I present those five attributes for classification here, yet write in a direction to avoid a “down in the weeds” discussion of projectiles at this juncture.  Rather, my intent is to offer a simple bridge for those “just interested” over to those willing to engage in a deeper, more detailed, discussion. It is important, I think, that we at least get the names correct.

As I follow Indiana Jones’ view in regard to artifacts (“It belongs in a museum”) and keep no “stash” myself, my focus is how those projectiles were processed, issued, handled, and used.  So I use the classification and naming conventions to reconcile the documentation to what we “see” and “know” today.  This makes the last-listed attribute (Pattern variation) less necessary, though still useful.  Likewise, fuses are not often directly mentioned in wartime conversation about ammunition.  So my convention is to simply start with the caliber, design, and payload.  From there, I’ll expand the nomenclature where clarity is required. A few examples that will illustrate even that simplicity has pitfalls:

  • 3-inch Hotchkiss case shot – straight forward classification.
  • 4.2-inch Schenkl shell – We might want to add a reference to “James” or “Parrott” here.  The 12-pdr siege guns converted to James, or the 30-pdr Parrott were of the same bore size.  So consider 4.2-inch Schenkl “James” Shell as more precise, but cumbersome.
  • 10-pdr Parrott Shell – While the 10-pdr designation probably would suffice, let us keep in mind the slight bore change between the early and later Parrotts of that size.  Maybe add “2.9-inch” in parenthesis if there is any ambiguity?  But the risk of redundancy shows up here.. should this be a 10-pdr (2.9-inch) Parrott “Parrott” Shell?  Sometimes too much clarity lends to confusion.
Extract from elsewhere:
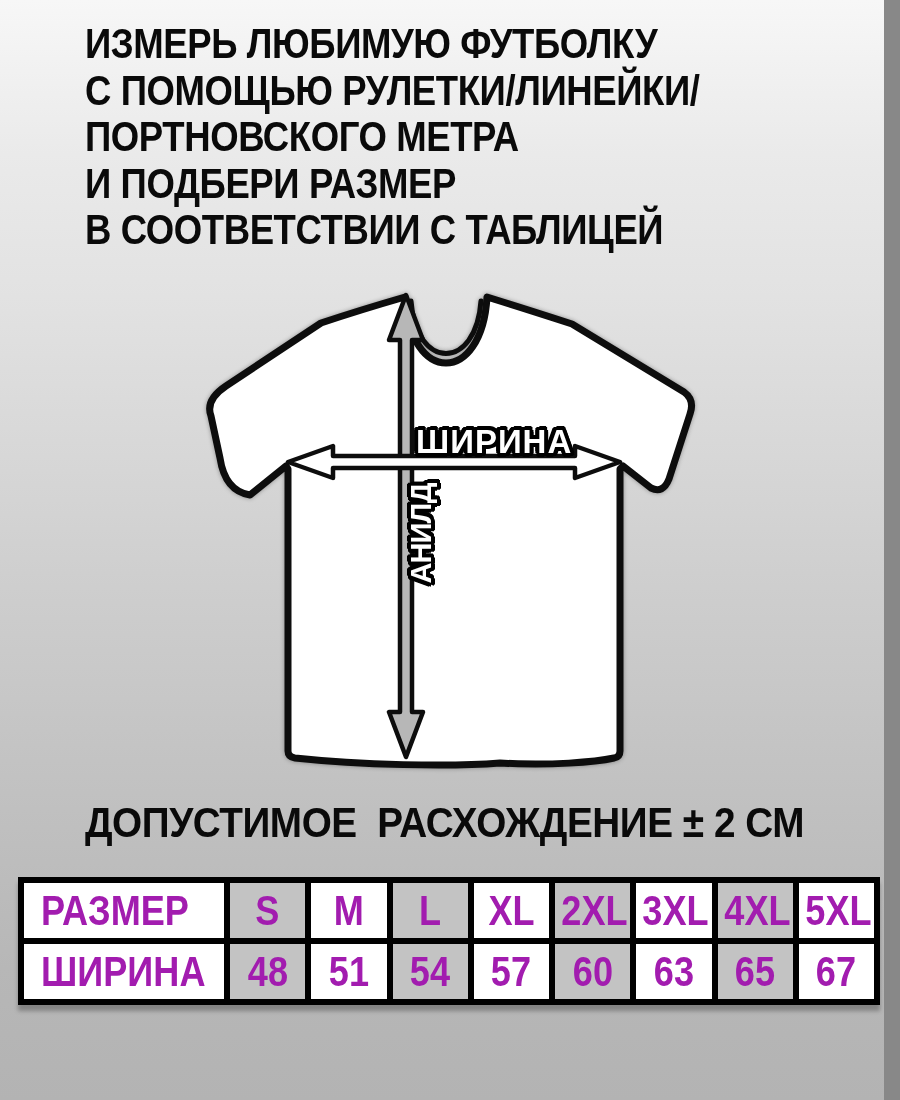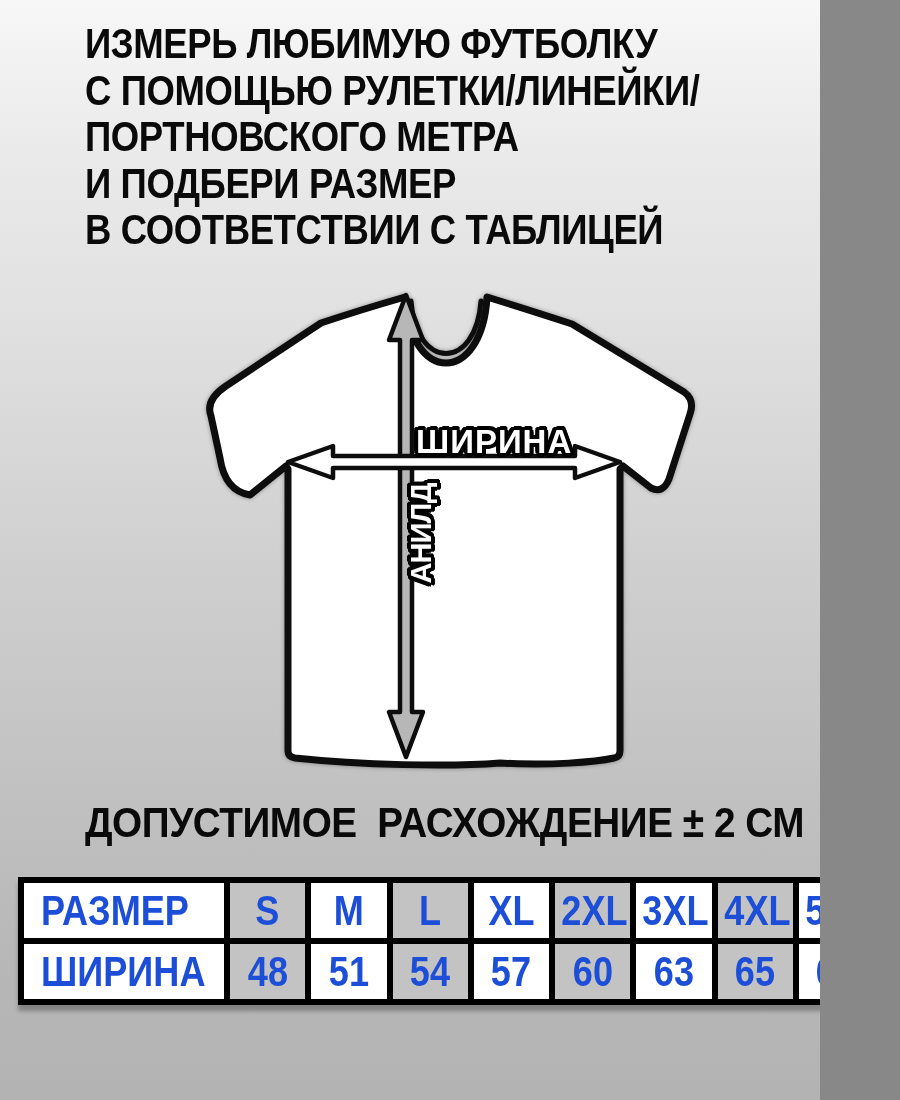"ИЗМЕРЬ ЛЮБИМУЮ ФУТБОЛКУ" .stage { width: 820px -> 884px }
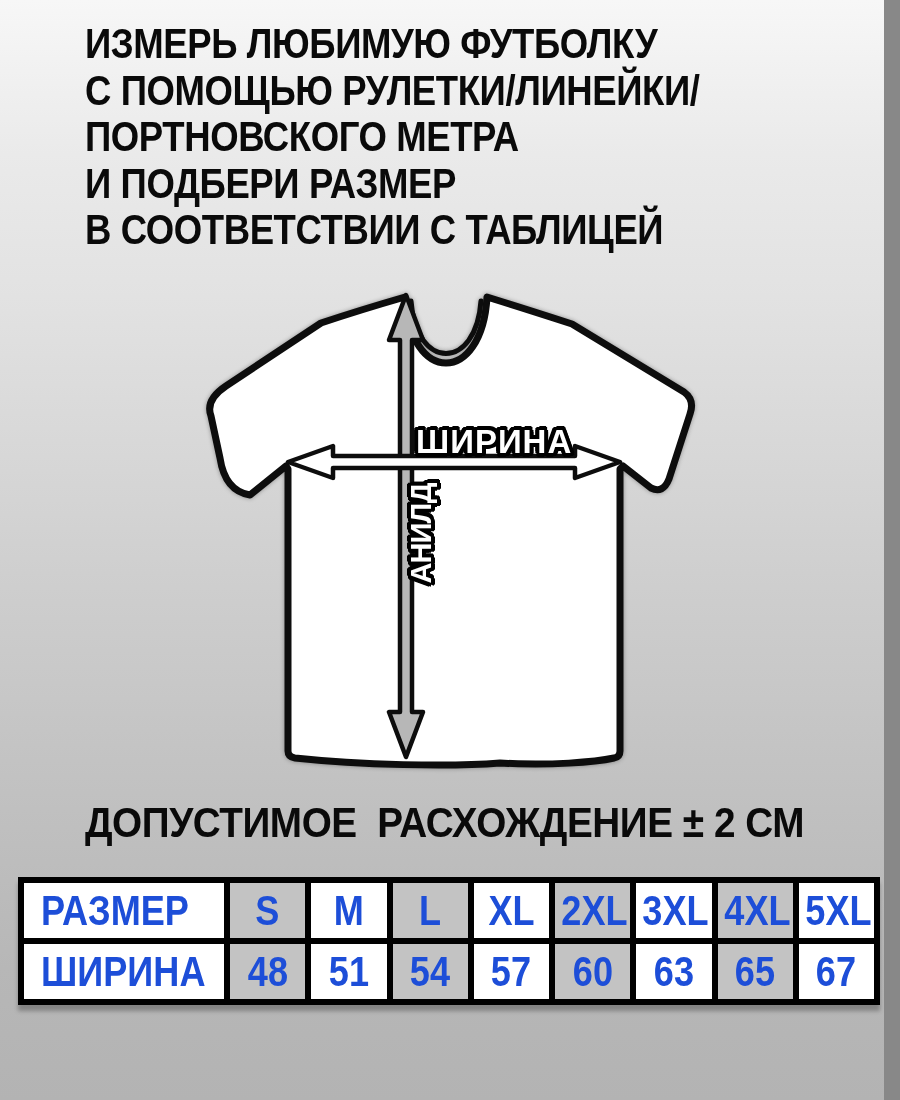"РАЗМЕР" .size-table td { color: #1d4ed8 -> #a21caf }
But often even that is not sufficient.  Consider the Hotchkiss columns from the summaries:


The clerks in the Ordnance Department were told to track separate columns for shells with different fuses.  They list “percussion shell” and “fuse shell”.  And with some conjecture, those can be interpreted to percussion fuse and time fuse.  Though, “fuse shell” could also refer to combination fuses.  So we really can’t pin it down with certainty. Still, we know the powers-that-be wanted to track shells with different types of fuses. It mattered to them, so it must have been important at some level.

Other questions arise from review of the columns.  Wiard’s name is associated with 2.6-inch and 3.67-inch calibers.  But were all projectiles in those calibers for Wiard’s limited production run of guns? And how we have to reconcile the payload “bullet shell” against “case shot” which are indicated separately?

Again, we are at a point demonstrating that names of things matter.  Towards that end, I’m going to weave in a few posts to provide my “take” on the column headers for these rifled projectiles.